String line1 = reader.nextLine();  
   // line1 == "This 1 2.0 true"
String[] line1Parts = line1.split(" ");
  // line1Parts == {"This", "1", "2.0", "true"}
String line2 = reader.nextLine();  
   // line2 == 
String[] line2Parts = line1.split(" ");
  // line2Parts ==   

Let’s go through this code and see how it works. First, we read a single line of input from the user using the reader.nextLine() method. Then, we split that line into individual parts using the split method of the string variable line1. Inside of the split method, we need to give the string that we’d like to use as our delimiter. So, in this case, we’ll just provide a string that contains a single space to use the space character as our delimiter.

That will create an array of strings named line1Parts, which will contain four elements. In this case, the first element will be “This”, the second element will be “1” and so on.

We then do the same process again for the second line. What will the values of line2 and line2Parts be?

String.split() and Regular Expressions

Technically, Java’s String.split() method we are using actually uses a regular expression to perform the split operation. A regular expression is a specially formatted string that is used to define a search pattern in a string. For example, we could write a regular expression to match words that begin with a number, contain at least three letters, and then end with the letter “a”. That regular expression would be “\b\d.{3,}a\b”, by the way.

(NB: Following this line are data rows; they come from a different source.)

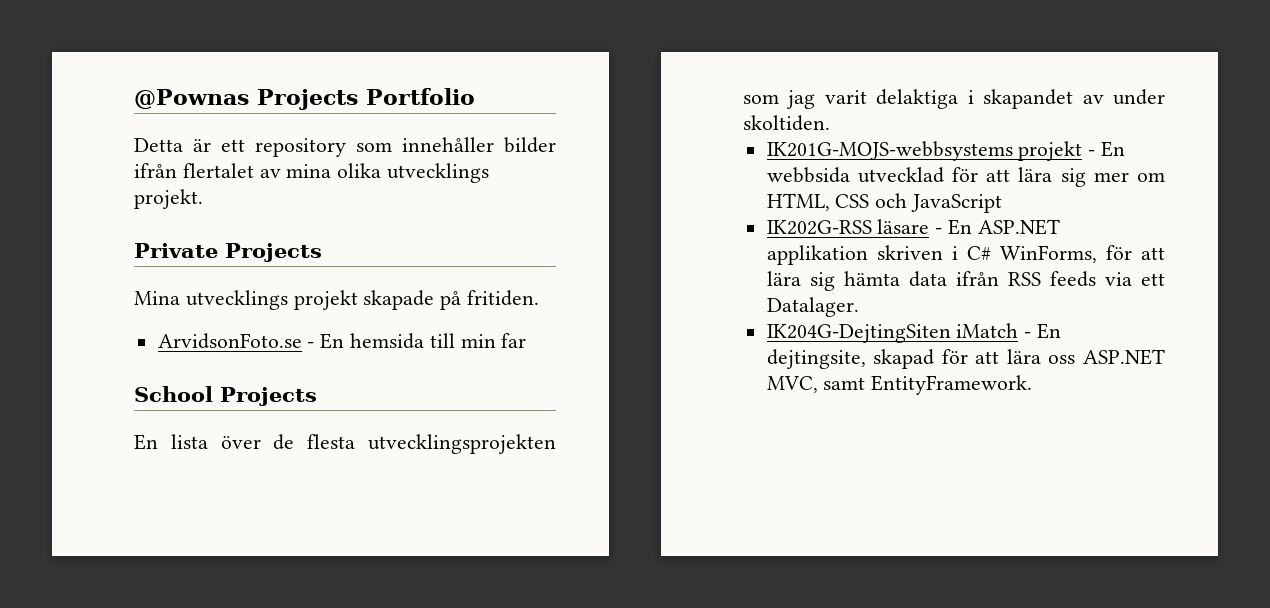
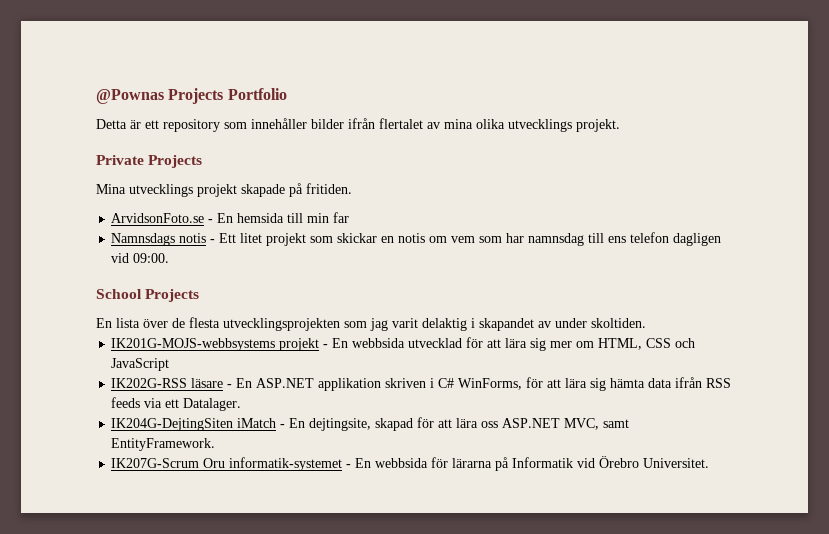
(527, 340) none -> [111,232,722,246] [111,253,170,263] // Namnsdags notis - Ett litet projekt som skickar en notis om vem som har namnsdag till ens telefon dagligen vid 09:00.
[876,89,959,109] delaktiga -> [422,318,467,331] delaktig
(1033, 385) none -> [111,456,710,471] // IK207G-Scrum Oru informatik-systemet - En webbsida för lärarna på Informatik vid Örebro Universitet.

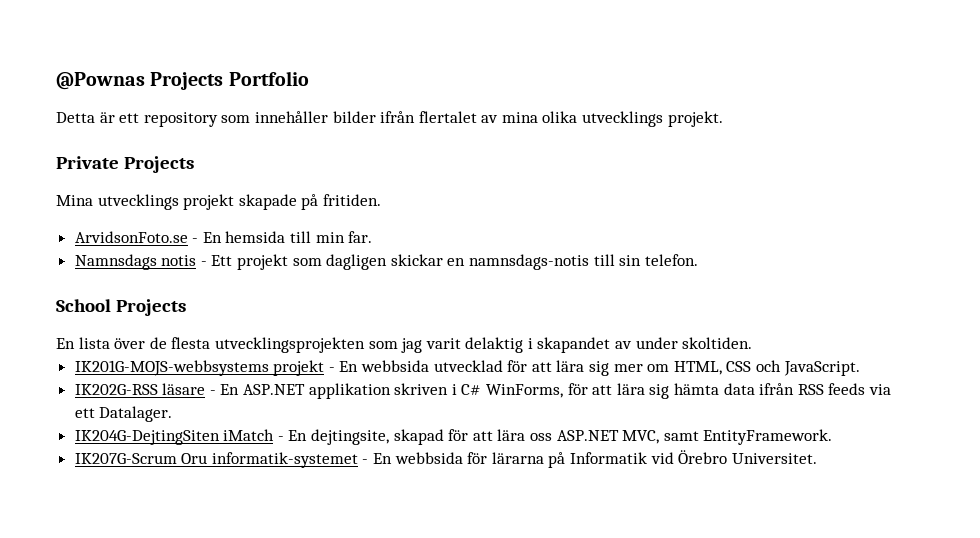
[333,212,350,223] far -> [348,231,373,243] far.
[240,233,263,243] litet -> (233, 260) none
(334, 239) none -> [326,254,388,270] dagligen
[398,232,722,246] [111,253,170,263] notis om vem som har namnsdag till ens telefon dagligen vid 09:00. -> [469,254,698,270] namnsdags-notis till sin telefon.
[111,358,170,371] JavaScript -> [783,361,860,376] JavaScript.

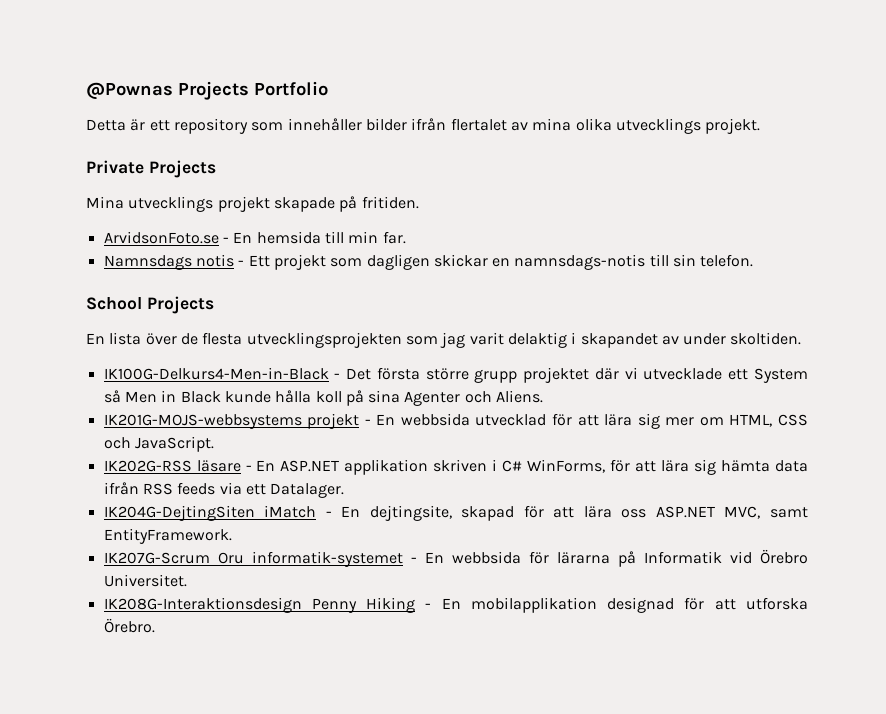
(753, 343) none -> [103,367,808,383] [103,390,544,406] // IK100G-Delkurs4-Men-in-Black - Det första större grupp projektet där vi utvecklade ett System så Men in Black kunde hålla koll på sina Agenter och Aliens.
(817, 458) none -> [103,597,808,613] [103,618,155,633] // IK208G-Interaktionsdesign Penny Hiking - En mobilapplikation designad för att utforska Örebro.

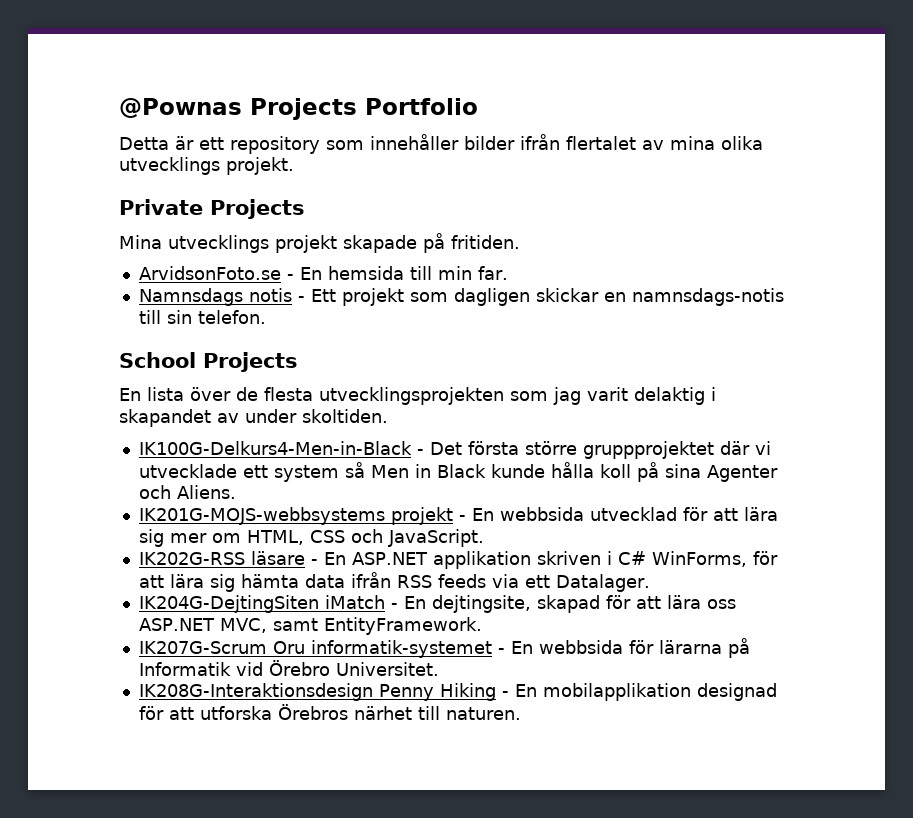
[474,367,590,383] grupp projektet -> [582,441,714,459] gruppprojektet
[753,368,808,383] System -> [273,465,339,482] system
[103,618,155,633] Örebro. -> [277,704,521,720] Örebros närhet till naturen.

So, as input, we are not just providing a delimiter as a string, but we are actually creating a regular expression that the computer users to determine where to split the string. Thankfully, if we provide a single character in a string as input, it will simply look for that character in the string, and split the string anywhere that it finds the character we provide.

So, we can just pretend we are providing a single delimiter string to this operation for now, but behind the scenes it is capable of doing so much more.

You can learn more about regular expressions in Java here:

Java Regular Expressions

Conversion (finally)

First, we determine if a token can be converted into a literal value of a certain type^[Often you will know the intended type of the input]. Consider the token “2.”.

  • Can you parse this into a double? Yes, double temp = 2.0; will compile just fine.
  • How about an int? No, int temp = 2.0; does not compile.

What about the token “2”, can it be converted to : double, int?

Once we determine the token can be converted, we do the conversion.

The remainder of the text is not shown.